START SUPPLIED MATERIAL

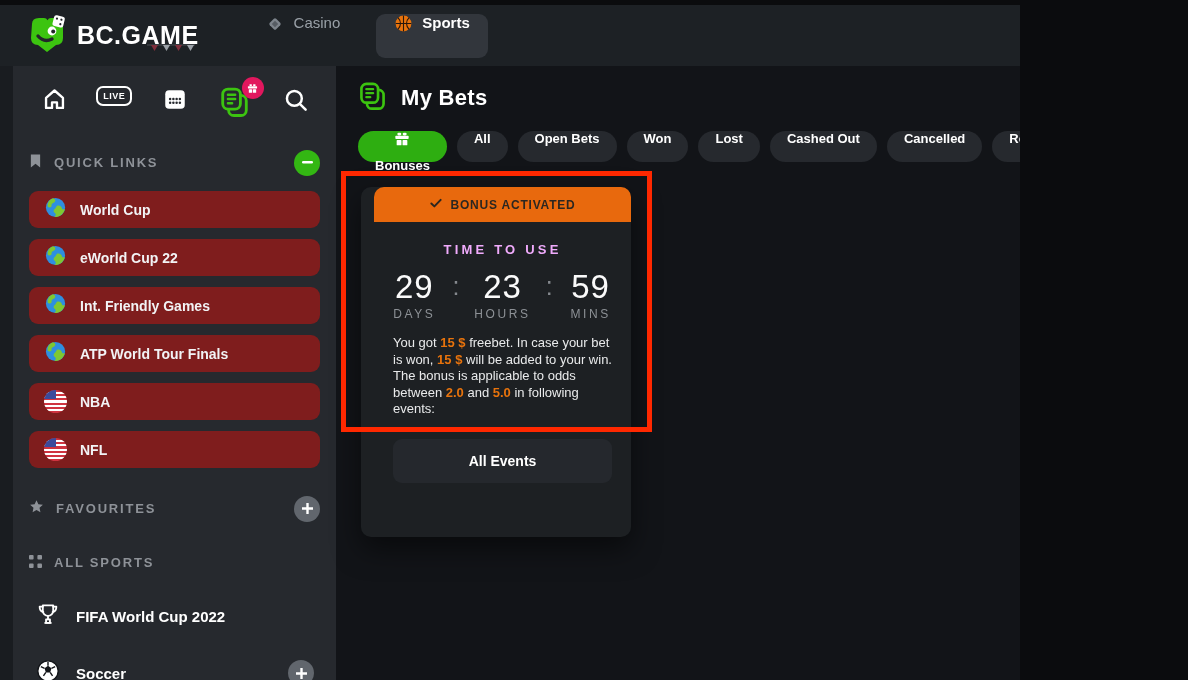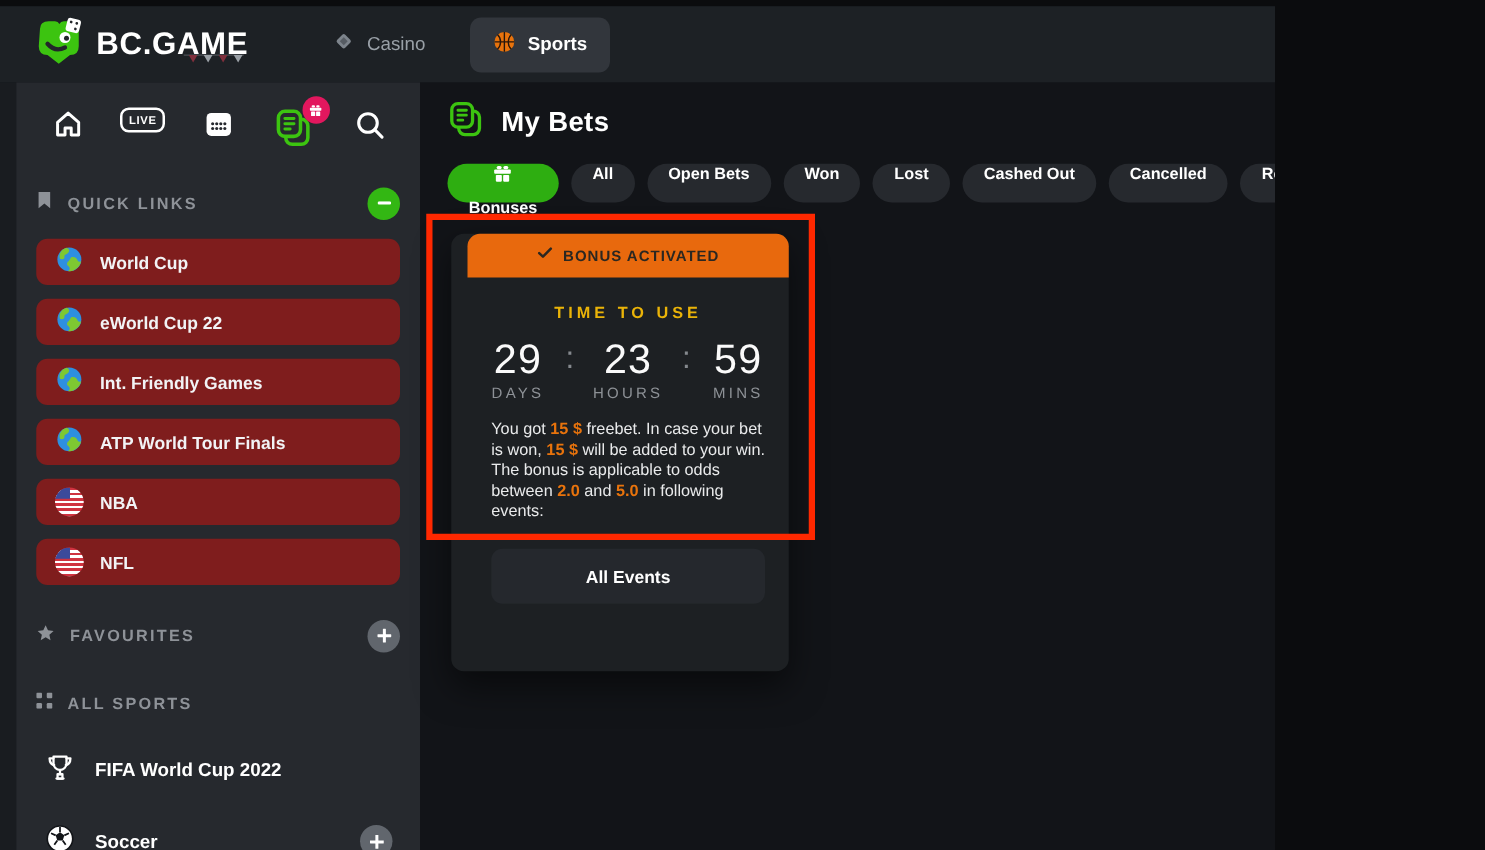--- a/index.html
+++ b/index.html
@@ -14,7 +14,7 @@
   .brand-wrap { position:relative; }
   .brand { color:#fff; font-size:25px; font-weight:700; letter-spacing:.5px; }
   .bunting { position:absolute; right:2px; bottom:-7px; }
-  .tab { display:flex; align-items:center; gap:9px; height:44px; padding:0 18px; border-radius:9px; cursor:pointer; }
+  .tab { display:flex; gap:9px; height:44px; padding:0 18px; border-radius:9px; cursor:pointer; }
   .tab-casino { margin-left:48px; }
   .tab-casino .tab-label { color:#99a0a7; font-size:15px; font-weight:400; }
   .tab-sports { margin-left:18px; background:#32363c; }

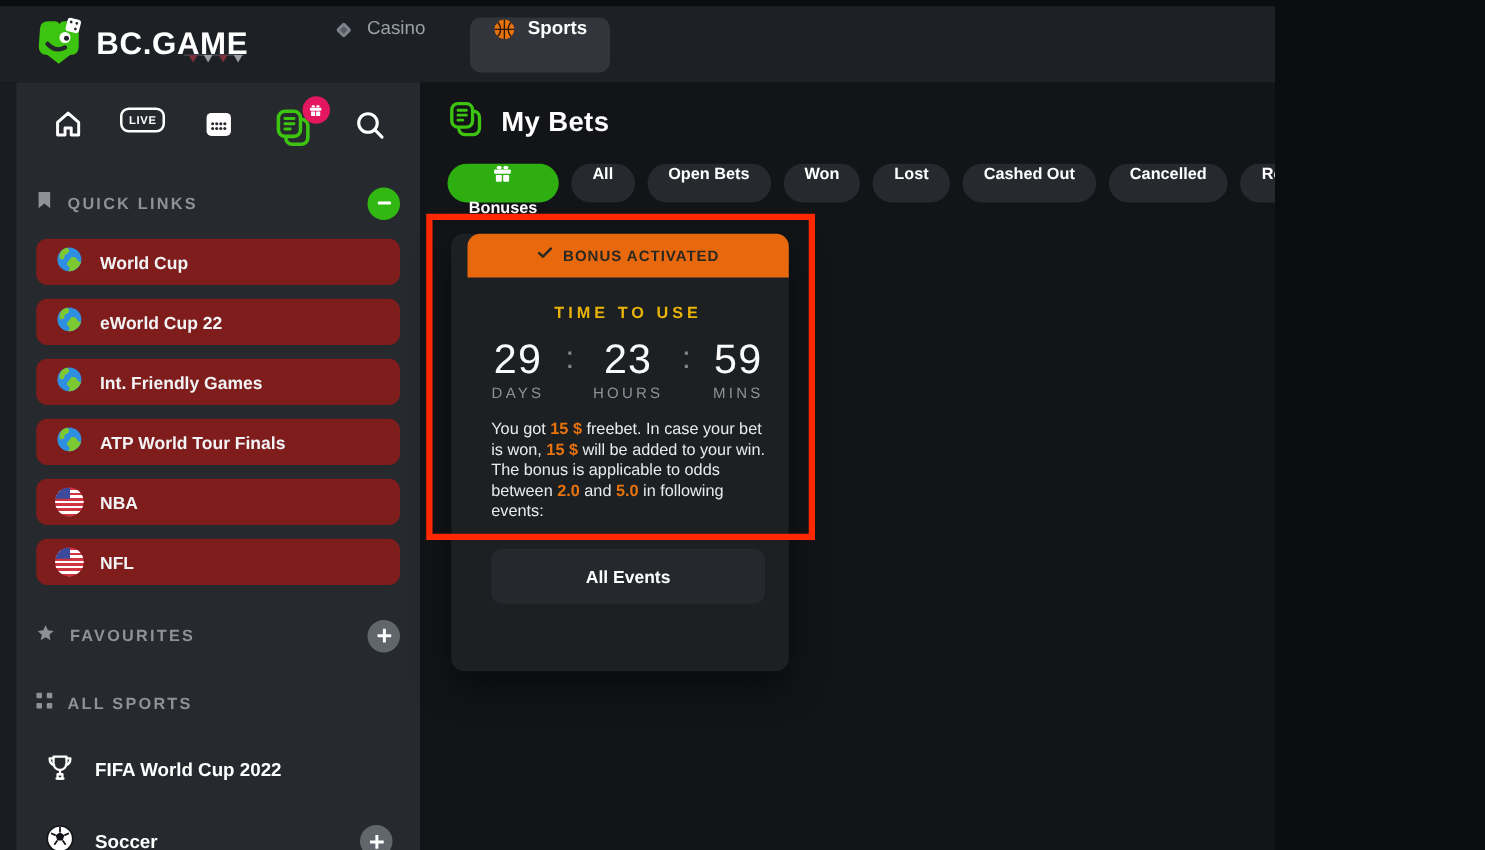--- a/index.html
+++ b/index.html
@@ -58,7 +58,7 @@
   .bonus-card { position:absolute; left:361px; top:187px; width:270px; height:350px; background:#1d2023; border-radius:10px; box-shadow:0 12px 28px rgba(0,0,0,.5);padding-left:13px; }
   .card-header { height:35px; background:#e8690d; border-radius:10px 10px 0 0; display:flex; align-items:center; justify-content:center; gap:7px; }
   .card-header-label { color:#2b2721; font-size:12px; font-weight:700; letter-spacing:.8px; }
-  .ttu { margin-top:20px; text-align:center; color:#eab308; font-size:13px; font-weight:700; letter-spacing:3.2px; }
+  .ttu { margin-top:20px; text-align:center; color:#f0abfc; font-size:13px; font-weight:700; letter-spacing:3.2px; }
   .countdown { margin-top:11px; display:flex; justify-content:center; align-items:flex-start; gap:15px; }
   .cd-col { text-align:center; min-width:46px; }
   .cd-num { color:#fafafa; font-size:33px; font-weight:500; letter-spacing:1px; line-height:38px; }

END SUPPLIED MATERIAL

Copy out the records exactly. Do not include the pictures.

--- a/index.html
+++ b/index.html
@@ -14,7 +14,7 @@
   .brand-wrap { position:relative; }
   .brand { color:#fff; font-size:25px; font-weight:700; letter-spacing:.5px; }
   .bunting { position:absolute; right:2px; bottom:-7px; }
-  .tab { display:flex; align-items:center; gap:9px; height:44px; padding:0 18px; border-radius:9px; cursor:pointer; }
+  .tab { display:flex; gap:9px; height:44px; padding:0 18px; border-radius:9px; cursor:pointer; }
   .tab-casino { margin-left:48px; }
   .tab-casino .tab-label { color:#99a0a7; font-size:15px; font-weight:400; }
   .tab-sports { margin-left:18px; background:#32363c; }

--- a/index.html
+++ b/index.html
@@ -58,7 +58,7 @@
   .bonus-card { position:absolute; left:361px; top:187px; width:270px; height:350px; background:#1d2023; border-radius:10px; box-shadow:0 12px 28px rgba(0,0,0,.5);padding-left:13px; }
   .card-header { height:35px; background:#e8690d; border-radius:10px 10px 0 0; display:flex; align-items:center; justify-content:center; gap:7px; }
   .card-header-label { color:#2b2721; font-size:12px; font-weight:700; letter-spacing:.8px; }
-  .ttu { margin-top:20px; text-align:center; color:#eab308; font-size:13px; font-weight:700; letter-spacing:3.2px; }
+  .ttu { margin-top:20px; text-align:center; color:#f0abfc; font-size:13px; font-weight:700; letter-spacing:3.2px; }
   .countdown { margin-top:11px; display:flex; justify-content:center; align-items:flex-start; gap:15px; }
   .cd-col { text-align:center; min-width:46px; }
   .cd-num { color:#fafafa; font-size:33px; font-weight:500; letter-spacing:1px; line-height:38px; }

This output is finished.